Sie war geboren in Penig in Sachsen am 13. Februar 1810. Ihr Vater war dort Kattunfabrikant. Er war mit seiner zahlreichen Familie 1820 nach Prag übersiedelt, als technischer Leiter (Factor) einer dortigen Kattunfabrik, hatte sich mit Fleiß und Geschick auch dort zum selbstständigen Fabrikanten gemacht und hatte, als er 1834 starb, ein blühendes Geschäft hinterlassen. Der einzige Sohn Georg, der in allen Facultäten herumstudirt hatte, ohne bis zum Tode des Vaters es zu einer festen Existenz zu bringen, übernahm leider nach dem Willen des Vaters dessen Geschäft und führte es durch Geschäftsunkunde und gutgläubiges Menschenvertrauen binnen kurzer Zeit zum Bankerott. Er und die Schwestern opferten ihr ganzes ererbtes Vermögen, um den Bruch des Hauses den Gläubigern so schmerzlos wie möglich zu machen. Die Mutter folgte dem Vater schon nach zwei Jahren im Tode. Drei der Schwestern heiratheten. Mit seiner älteren Schwester Emilie und der jüngeren Jenny übersiedelte Georg Günther nach Leipzig, wo er, wie bereits erwähnt, in die Redaction der Leipziger Allgemeinen Zeitung bei Brockhaus eintrat.
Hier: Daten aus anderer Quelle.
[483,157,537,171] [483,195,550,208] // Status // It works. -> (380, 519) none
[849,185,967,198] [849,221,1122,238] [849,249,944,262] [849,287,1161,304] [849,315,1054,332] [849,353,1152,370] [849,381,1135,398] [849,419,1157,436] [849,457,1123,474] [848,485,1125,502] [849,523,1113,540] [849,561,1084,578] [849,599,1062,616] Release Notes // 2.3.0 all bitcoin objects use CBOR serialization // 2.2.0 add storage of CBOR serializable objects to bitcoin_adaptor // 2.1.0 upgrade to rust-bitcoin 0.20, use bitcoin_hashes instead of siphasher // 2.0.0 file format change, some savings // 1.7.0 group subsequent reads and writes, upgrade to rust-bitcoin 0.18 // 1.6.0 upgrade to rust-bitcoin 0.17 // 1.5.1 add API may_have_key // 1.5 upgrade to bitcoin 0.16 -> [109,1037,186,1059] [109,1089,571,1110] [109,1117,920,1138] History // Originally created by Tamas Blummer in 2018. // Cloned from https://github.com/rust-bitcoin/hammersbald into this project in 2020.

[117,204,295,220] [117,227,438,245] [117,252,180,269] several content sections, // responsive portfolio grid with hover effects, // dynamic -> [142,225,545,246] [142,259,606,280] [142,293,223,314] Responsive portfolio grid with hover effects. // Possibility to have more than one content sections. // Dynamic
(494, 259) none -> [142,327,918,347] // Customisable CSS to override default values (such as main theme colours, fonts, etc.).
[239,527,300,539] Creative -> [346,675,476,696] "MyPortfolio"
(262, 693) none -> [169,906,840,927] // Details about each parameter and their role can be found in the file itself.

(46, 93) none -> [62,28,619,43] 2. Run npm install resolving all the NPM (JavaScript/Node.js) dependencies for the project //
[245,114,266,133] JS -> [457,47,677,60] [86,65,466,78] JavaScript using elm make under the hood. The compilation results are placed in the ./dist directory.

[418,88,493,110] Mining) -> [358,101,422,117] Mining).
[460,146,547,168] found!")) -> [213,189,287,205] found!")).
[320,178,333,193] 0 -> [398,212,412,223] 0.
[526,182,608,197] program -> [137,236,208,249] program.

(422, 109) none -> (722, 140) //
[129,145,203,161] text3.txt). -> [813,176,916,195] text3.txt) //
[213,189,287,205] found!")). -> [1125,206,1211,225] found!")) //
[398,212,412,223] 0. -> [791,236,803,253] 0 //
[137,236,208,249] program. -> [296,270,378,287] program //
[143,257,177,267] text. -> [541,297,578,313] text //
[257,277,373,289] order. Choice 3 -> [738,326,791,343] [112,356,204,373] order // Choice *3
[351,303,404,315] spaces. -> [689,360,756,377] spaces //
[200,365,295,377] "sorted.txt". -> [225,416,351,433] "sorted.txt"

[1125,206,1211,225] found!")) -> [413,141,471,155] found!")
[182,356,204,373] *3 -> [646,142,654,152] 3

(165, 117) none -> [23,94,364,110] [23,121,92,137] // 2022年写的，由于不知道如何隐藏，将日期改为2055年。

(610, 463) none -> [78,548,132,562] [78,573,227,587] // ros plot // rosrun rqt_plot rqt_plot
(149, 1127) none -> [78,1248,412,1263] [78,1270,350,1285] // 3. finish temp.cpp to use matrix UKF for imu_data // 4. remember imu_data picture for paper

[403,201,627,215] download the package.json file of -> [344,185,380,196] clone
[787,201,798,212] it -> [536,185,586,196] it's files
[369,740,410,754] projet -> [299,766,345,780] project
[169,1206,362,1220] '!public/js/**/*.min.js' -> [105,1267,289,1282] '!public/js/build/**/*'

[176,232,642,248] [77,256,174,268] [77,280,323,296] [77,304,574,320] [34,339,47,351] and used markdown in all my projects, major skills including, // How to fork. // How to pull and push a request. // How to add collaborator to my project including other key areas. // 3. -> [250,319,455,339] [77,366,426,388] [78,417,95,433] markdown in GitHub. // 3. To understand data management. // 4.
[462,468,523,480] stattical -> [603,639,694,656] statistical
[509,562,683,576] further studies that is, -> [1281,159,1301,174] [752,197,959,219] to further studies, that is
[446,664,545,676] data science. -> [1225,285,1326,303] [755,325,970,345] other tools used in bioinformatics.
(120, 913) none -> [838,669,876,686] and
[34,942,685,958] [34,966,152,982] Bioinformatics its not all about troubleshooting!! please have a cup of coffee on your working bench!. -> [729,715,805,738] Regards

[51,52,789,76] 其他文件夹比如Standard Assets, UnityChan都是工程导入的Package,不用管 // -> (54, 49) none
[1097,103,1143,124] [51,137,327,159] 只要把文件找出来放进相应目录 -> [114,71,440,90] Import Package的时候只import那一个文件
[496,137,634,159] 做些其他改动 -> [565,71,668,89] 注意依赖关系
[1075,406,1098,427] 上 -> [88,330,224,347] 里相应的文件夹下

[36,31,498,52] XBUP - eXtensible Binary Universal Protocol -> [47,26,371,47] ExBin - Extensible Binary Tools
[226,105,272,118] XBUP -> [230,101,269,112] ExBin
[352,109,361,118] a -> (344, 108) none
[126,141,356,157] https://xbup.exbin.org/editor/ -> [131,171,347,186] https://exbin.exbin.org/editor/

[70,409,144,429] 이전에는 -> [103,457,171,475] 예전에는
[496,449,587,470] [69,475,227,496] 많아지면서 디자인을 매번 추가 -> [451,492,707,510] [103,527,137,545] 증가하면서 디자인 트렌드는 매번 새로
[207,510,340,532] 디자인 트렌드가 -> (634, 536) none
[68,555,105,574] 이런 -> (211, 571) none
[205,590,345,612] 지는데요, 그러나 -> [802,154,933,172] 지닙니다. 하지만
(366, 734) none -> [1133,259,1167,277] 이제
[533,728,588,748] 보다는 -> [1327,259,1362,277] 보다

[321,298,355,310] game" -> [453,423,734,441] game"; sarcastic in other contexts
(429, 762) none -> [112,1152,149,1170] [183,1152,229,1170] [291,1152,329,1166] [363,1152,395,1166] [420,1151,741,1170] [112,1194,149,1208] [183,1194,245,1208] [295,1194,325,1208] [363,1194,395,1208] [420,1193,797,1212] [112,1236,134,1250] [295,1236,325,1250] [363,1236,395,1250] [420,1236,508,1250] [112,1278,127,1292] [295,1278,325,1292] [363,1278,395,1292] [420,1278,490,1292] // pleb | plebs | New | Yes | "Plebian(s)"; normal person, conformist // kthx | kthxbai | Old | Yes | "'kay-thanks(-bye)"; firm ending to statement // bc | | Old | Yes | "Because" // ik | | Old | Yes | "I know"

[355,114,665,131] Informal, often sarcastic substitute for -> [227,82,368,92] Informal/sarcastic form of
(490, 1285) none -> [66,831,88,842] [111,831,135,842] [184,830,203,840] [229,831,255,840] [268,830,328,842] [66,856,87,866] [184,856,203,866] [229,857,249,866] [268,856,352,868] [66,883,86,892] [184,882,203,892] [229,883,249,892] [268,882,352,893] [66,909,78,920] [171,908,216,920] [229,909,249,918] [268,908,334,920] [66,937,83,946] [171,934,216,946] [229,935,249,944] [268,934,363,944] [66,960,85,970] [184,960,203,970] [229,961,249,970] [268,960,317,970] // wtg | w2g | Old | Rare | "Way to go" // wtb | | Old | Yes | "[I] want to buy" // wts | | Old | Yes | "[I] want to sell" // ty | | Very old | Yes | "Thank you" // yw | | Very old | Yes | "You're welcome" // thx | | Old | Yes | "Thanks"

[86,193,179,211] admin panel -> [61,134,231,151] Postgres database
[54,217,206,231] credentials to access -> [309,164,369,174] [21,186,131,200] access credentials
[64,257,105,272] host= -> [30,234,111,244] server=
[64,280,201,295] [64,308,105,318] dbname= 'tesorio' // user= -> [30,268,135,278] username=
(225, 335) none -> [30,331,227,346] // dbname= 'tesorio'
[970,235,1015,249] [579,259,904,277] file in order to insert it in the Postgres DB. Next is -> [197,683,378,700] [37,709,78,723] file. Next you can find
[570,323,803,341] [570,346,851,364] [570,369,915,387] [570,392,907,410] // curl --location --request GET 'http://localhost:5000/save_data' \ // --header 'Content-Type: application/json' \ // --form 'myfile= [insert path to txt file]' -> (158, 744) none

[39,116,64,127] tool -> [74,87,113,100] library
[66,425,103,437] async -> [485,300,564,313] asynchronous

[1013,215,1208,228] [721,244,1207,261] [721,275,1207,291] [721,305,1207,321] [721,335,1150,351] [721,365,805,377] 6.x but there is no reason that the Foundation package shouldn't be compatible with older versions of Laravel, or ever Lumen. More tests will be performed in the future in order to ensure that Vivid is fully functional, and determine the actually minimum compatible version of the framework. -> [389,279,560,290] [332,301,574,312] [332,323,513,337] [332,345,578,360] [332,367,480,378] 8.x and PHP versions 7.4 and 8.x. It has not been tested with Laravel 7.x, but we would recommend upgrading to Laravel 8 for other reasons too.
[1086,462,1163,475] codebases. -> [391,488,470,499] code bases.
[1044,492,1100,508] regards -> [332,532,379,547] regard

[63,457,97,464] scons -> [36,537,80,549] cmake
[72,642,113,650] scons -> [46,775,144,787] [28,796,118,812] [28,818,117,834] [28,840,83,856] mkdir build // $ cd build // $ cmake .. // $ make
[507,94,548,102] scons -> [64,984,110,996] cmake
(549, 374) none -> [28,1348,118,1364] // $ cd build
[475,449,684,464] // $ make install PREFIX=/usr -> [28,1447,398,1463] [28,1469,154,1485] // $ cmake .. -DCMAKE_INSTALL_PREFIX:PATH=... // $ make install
Eugenie war gut erzogen und belesen, sehr lebhaften Geistes, voller Interesse für alle bewegenden Ideen der Zeit, eine schwärmerische Freundin von Naturschönheiten, von dem innigsten Gemüthsleben erfüllt. Sie war nicht groß, leidlich gebaut, lebhaft und anmuthig in ihren Bewegungen. Das dunkelbraune Haar war auf der Stirn gescheitelt und fiel in langen dichten Locken beinahe bis auf die Schultern; die Stirne schmal, die Nase charactervoll, etwas lang, doch nicht unschön. Der liebliche Mund zeigte, wenn er lächelte, zwei Reihen schöner Zähne. Das ganze tiefe Gemüths- und Seelenleben des Mädchens blickte aber aus den freundlichen braunen Augen. Sie sah weit jünger aus als neunundzwanzig Jahre[28].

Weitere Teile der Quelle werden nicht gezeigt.